● **Required action**
Find the string "trajet" in the records. Copy every line it appears in.

● **Provided data**
++++++
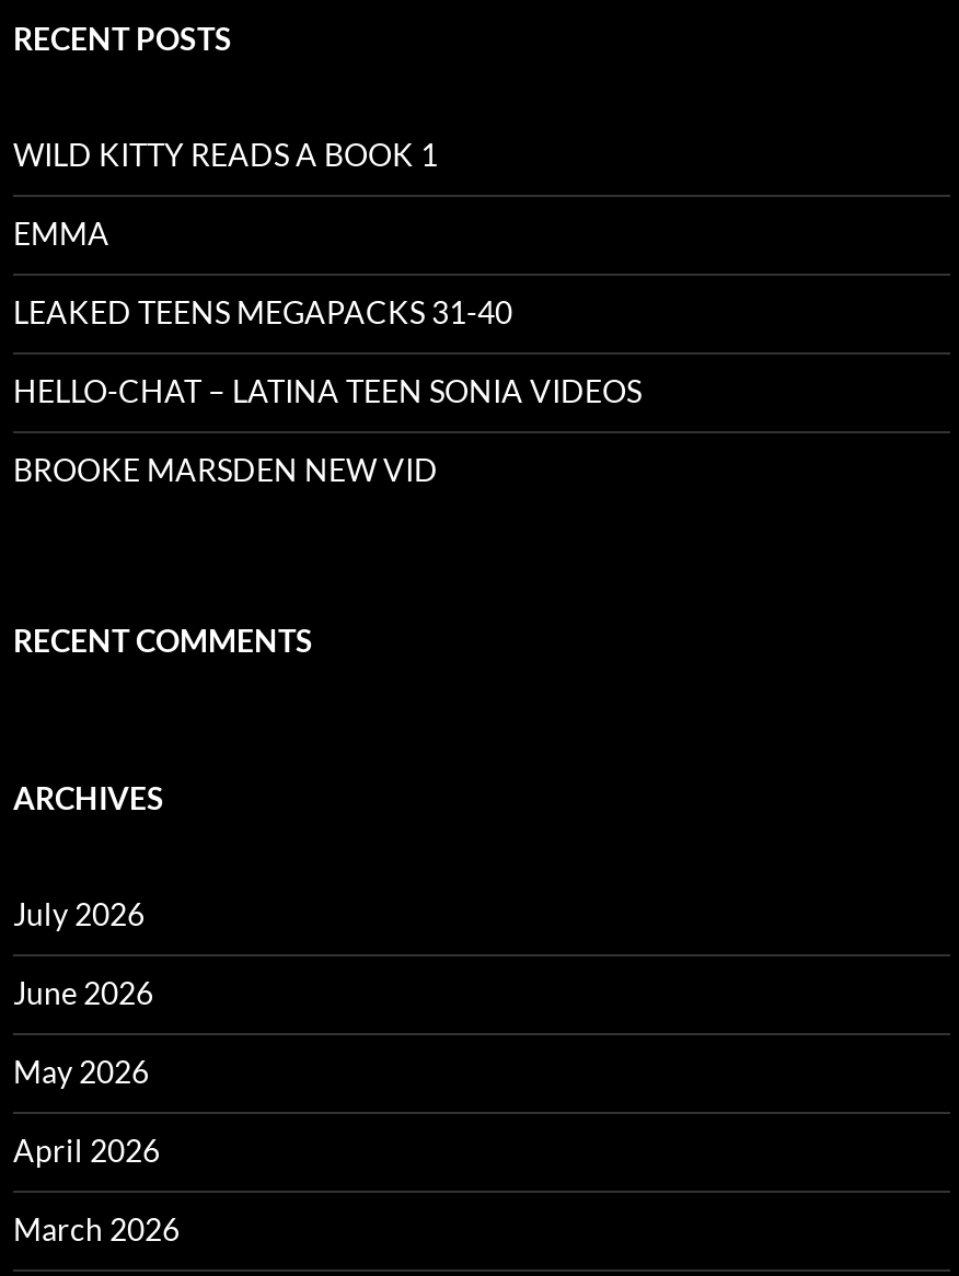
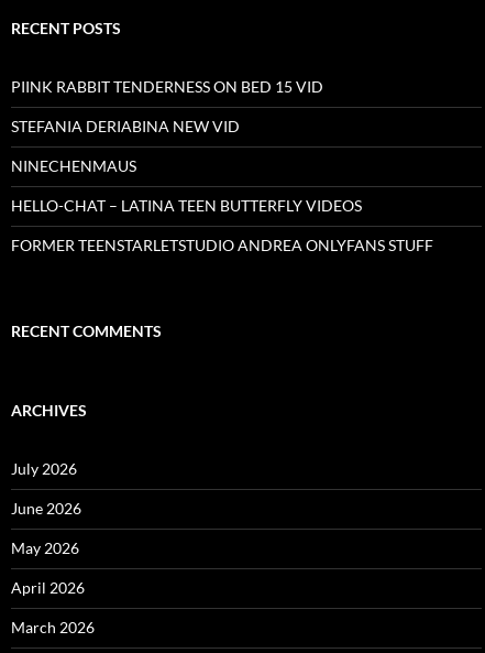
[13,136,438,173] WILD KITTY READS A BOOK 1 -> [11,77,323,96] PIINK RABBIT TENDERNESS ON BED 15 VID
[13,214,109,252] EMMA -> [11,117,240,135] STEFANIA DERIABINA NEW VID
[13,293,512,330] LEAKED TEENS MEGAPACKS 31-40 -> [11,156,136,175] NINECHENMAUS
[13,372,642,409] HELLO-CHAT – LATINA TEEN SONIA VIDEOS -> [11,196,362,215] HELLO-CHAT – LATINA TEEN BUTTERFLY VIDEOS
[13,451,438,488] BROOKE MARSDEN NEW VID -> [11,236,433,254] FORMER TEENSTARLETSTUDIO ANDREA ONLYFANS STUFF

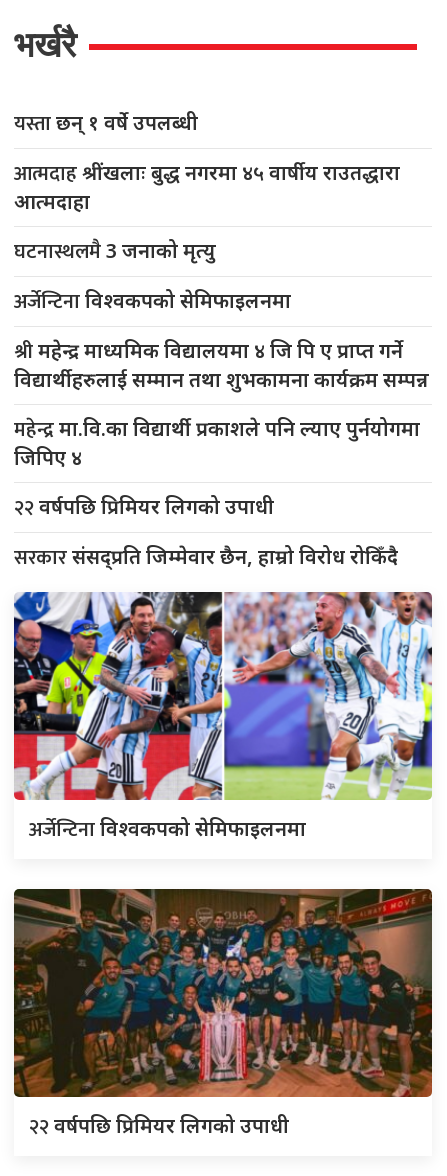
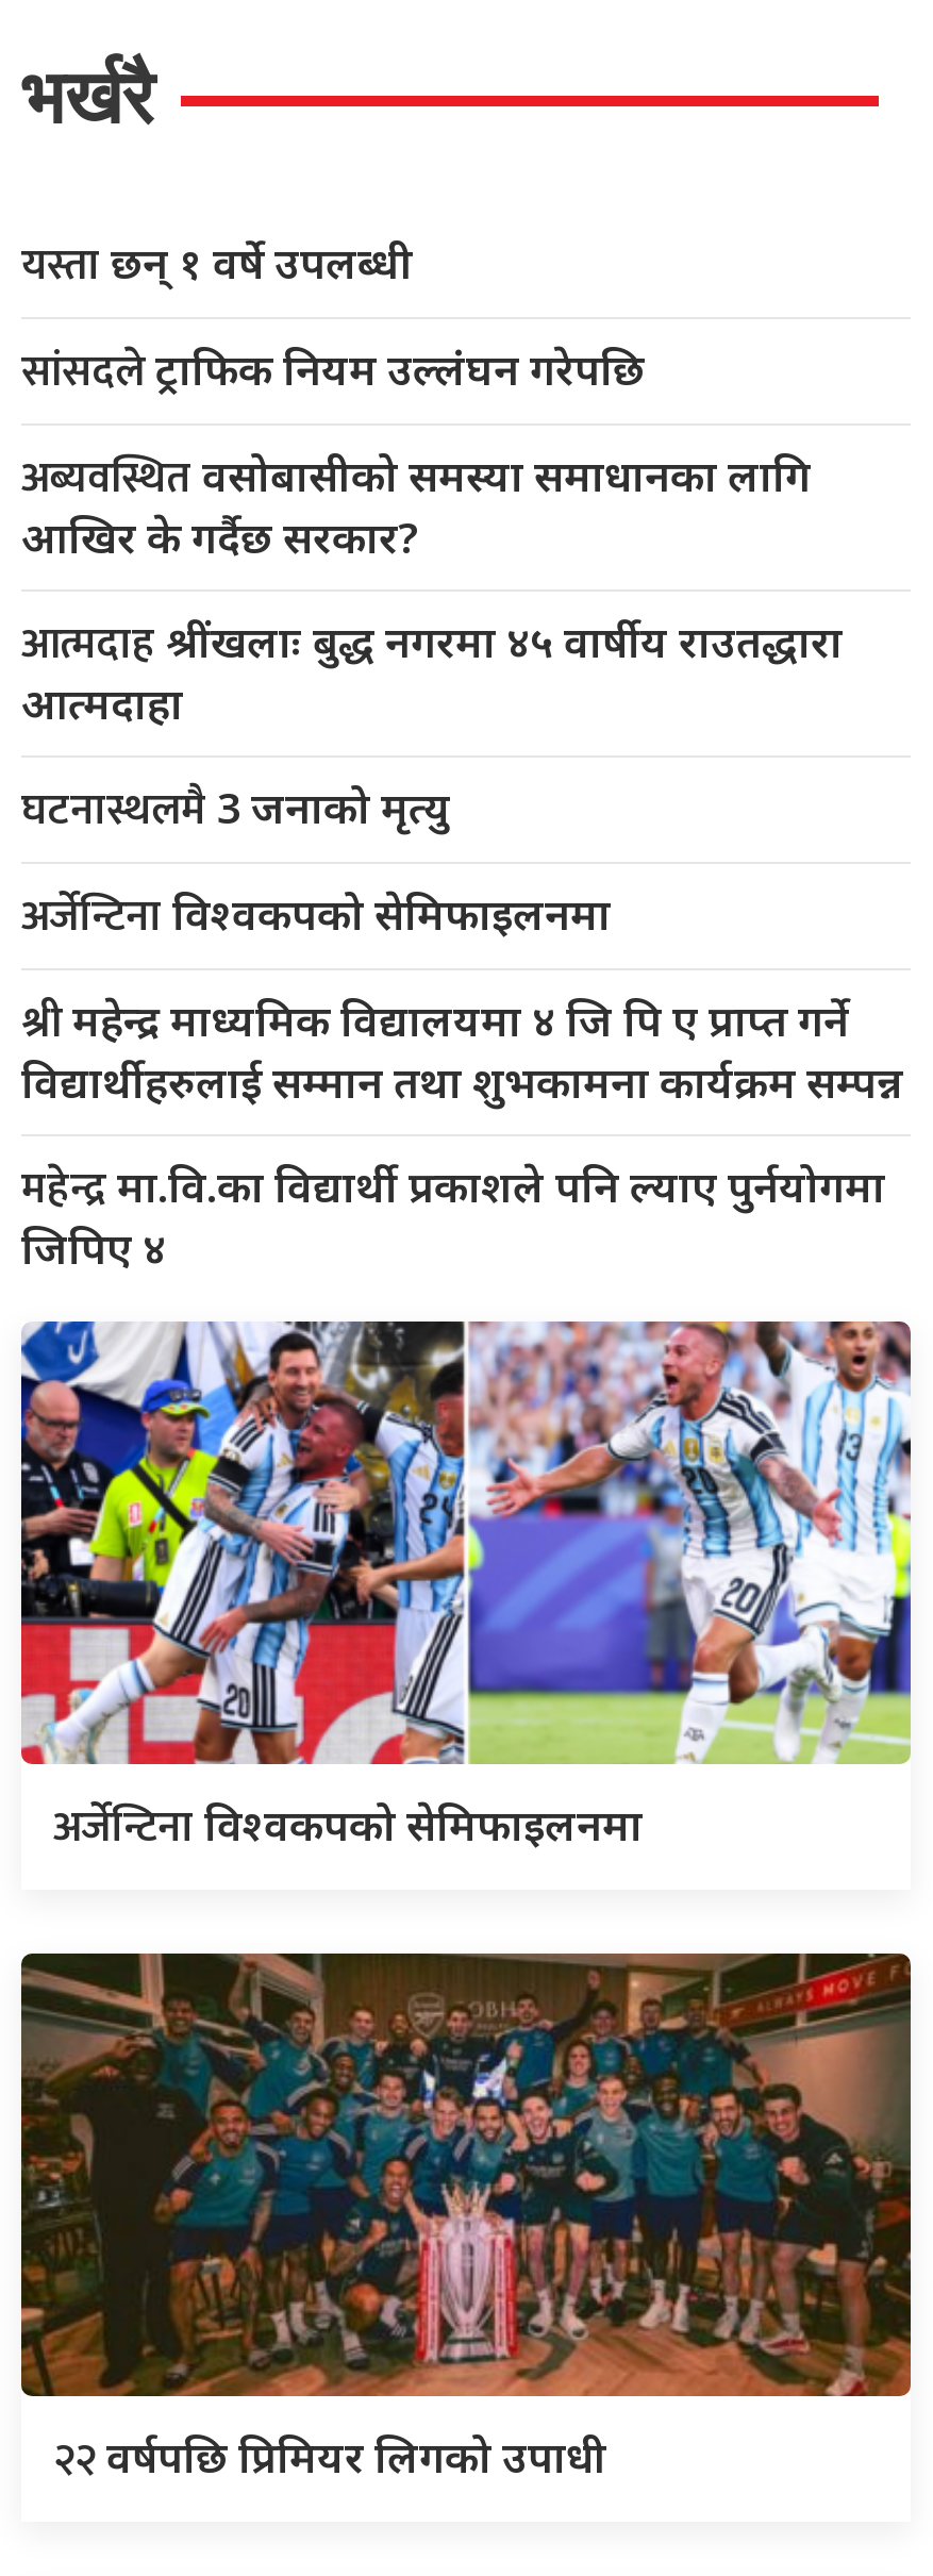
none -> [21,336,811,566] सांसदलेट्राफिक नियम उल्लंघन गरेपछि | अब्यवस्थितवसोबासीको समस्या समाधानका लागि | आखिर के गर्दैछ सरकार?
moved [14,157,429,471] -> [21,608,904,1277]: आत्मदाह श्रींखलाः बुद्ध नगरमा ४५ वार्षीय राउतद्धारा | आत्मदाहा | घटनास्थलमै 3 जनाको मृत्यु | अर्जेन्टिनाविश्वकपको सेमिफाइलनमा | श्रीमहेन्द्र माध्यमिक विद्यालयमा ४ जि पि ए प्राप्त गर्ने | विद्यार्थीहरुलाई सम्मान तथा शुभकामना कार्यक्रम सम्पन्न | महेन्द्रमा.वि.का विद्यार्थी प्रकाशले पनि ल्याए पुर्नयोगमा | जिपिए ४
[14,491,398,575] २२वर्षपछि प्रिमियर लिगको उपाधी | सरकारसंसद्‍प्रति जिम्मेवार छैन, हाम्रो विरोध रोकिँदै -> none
++++++
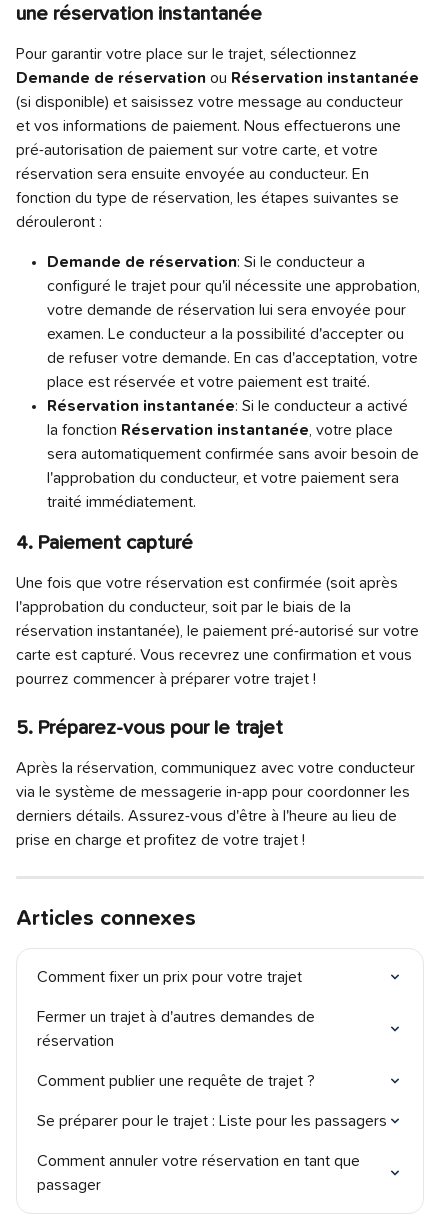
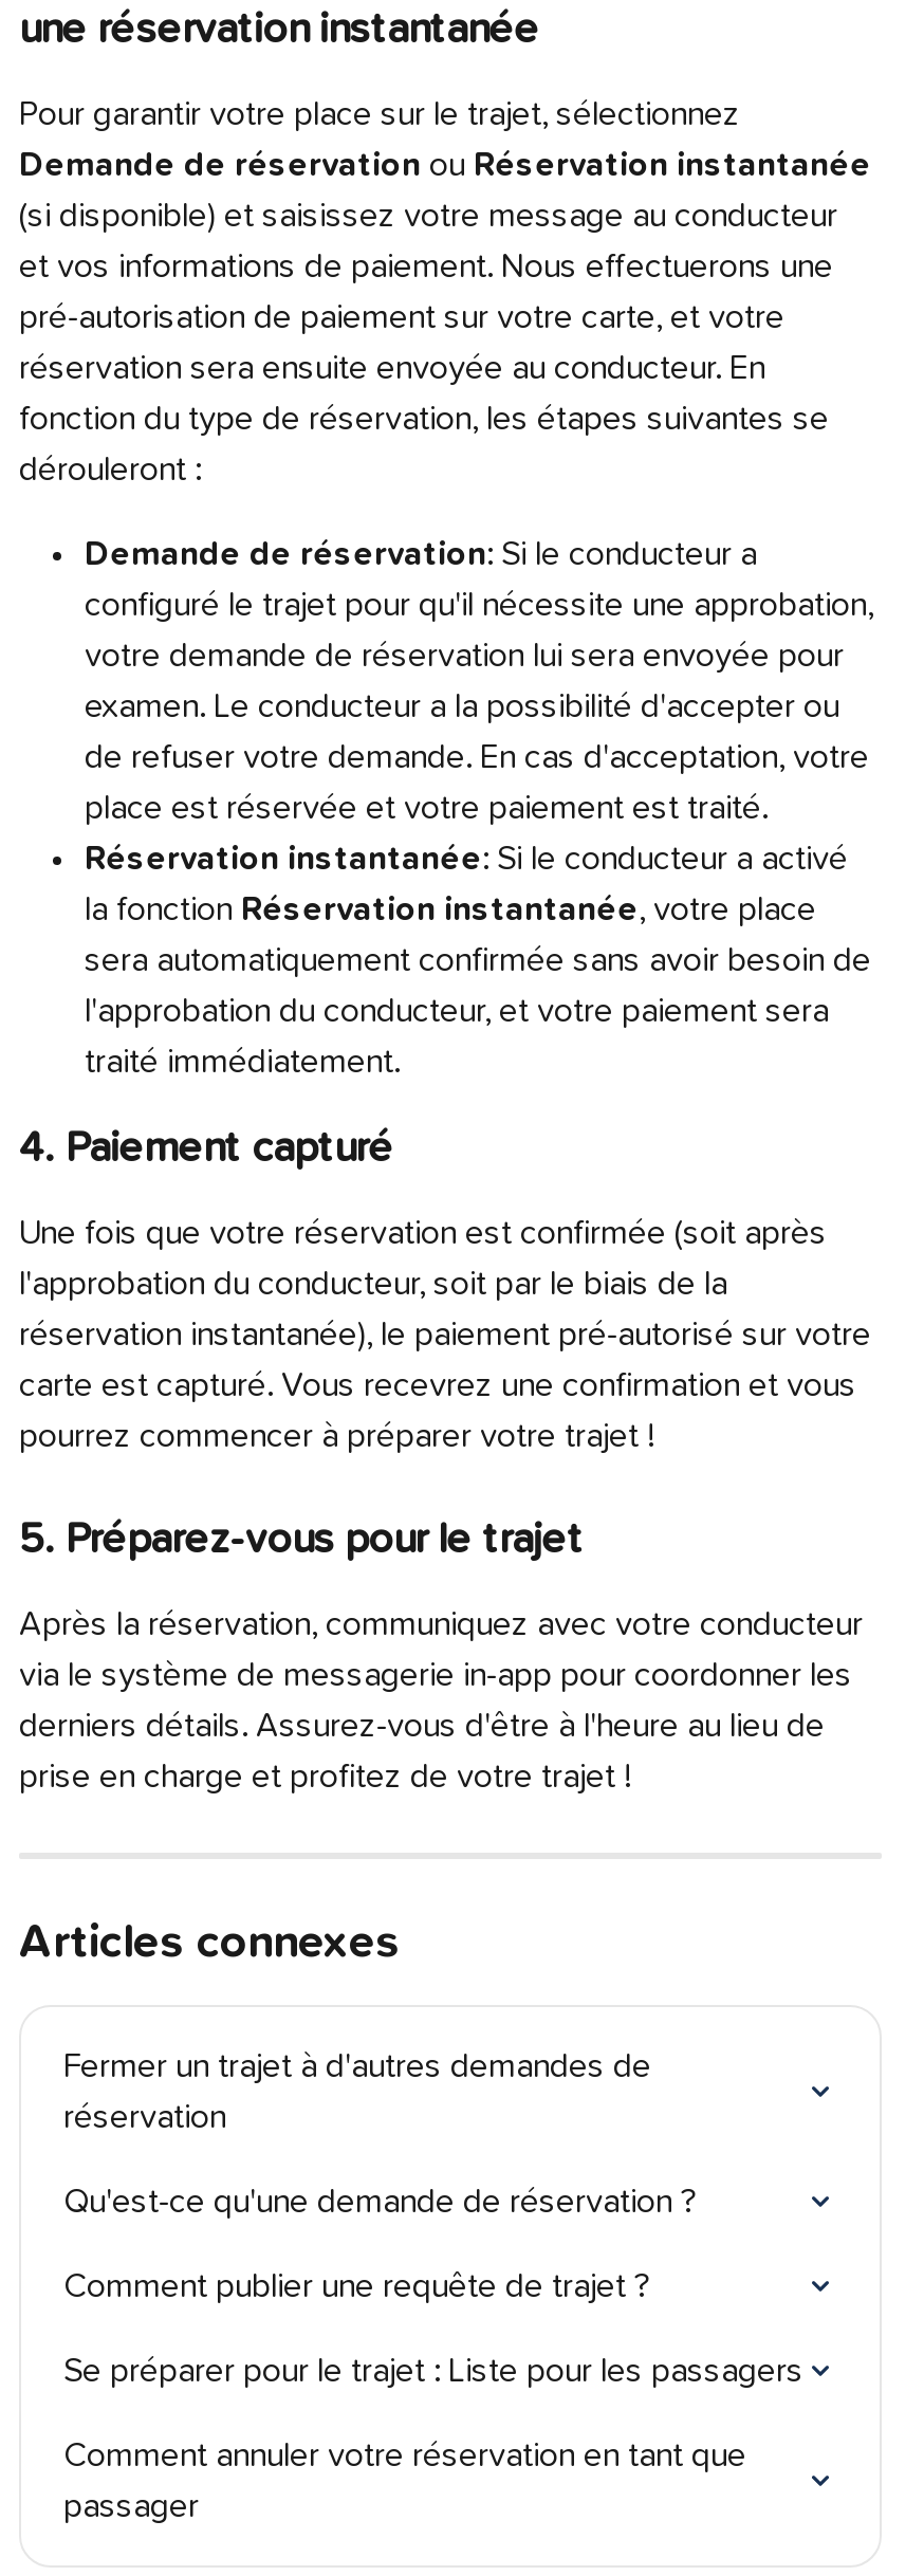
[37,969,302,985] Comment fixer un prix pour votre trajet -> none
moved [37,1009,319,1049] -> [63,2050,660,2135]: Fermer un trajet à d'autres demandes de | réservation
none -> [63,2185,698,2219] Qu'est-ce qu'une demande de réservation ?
++++++
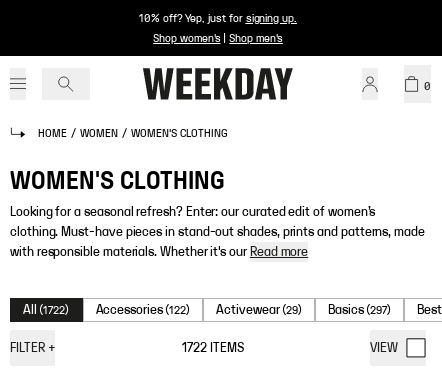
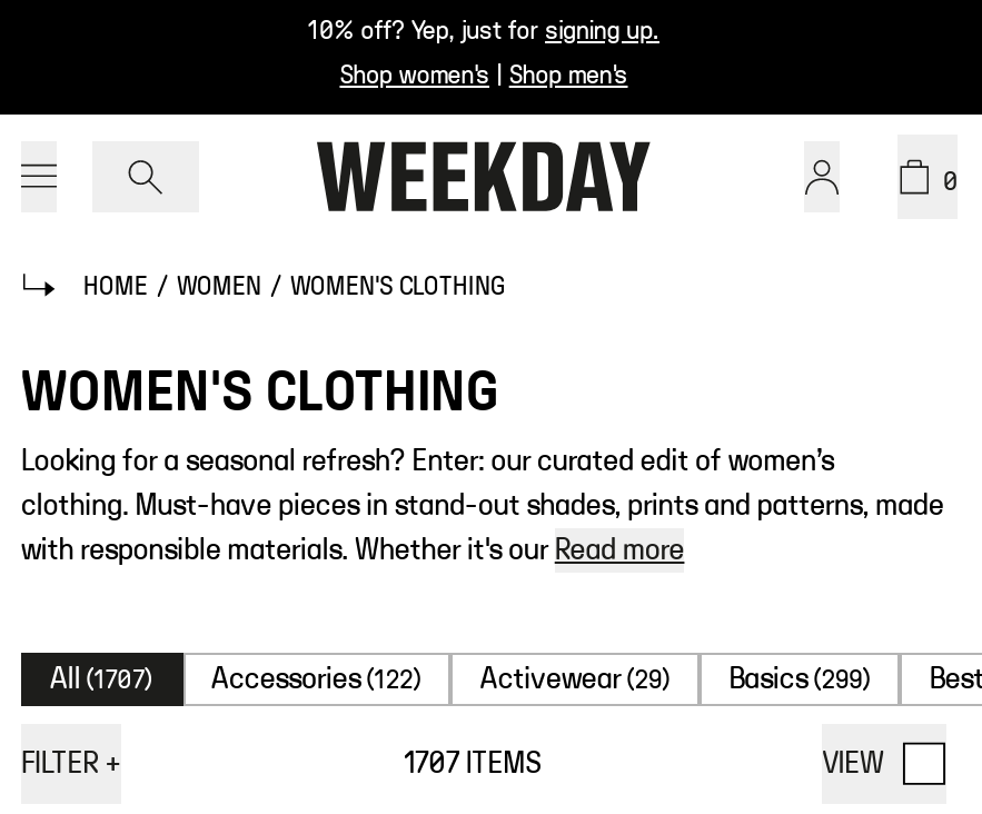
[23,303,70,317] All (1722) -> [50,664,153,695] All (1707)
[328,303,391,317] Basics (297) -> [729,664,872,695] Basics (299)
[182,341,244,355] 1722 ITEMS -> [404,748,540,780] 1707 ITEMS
++++++
● **Written solution**
[37,969,302,985] Comment fixer un prix pour votre trajet -> none
moved [37,1009,319,1049] -> [63,2050,660,2135]: Fermer un trajet à d'autres demandes de | réservation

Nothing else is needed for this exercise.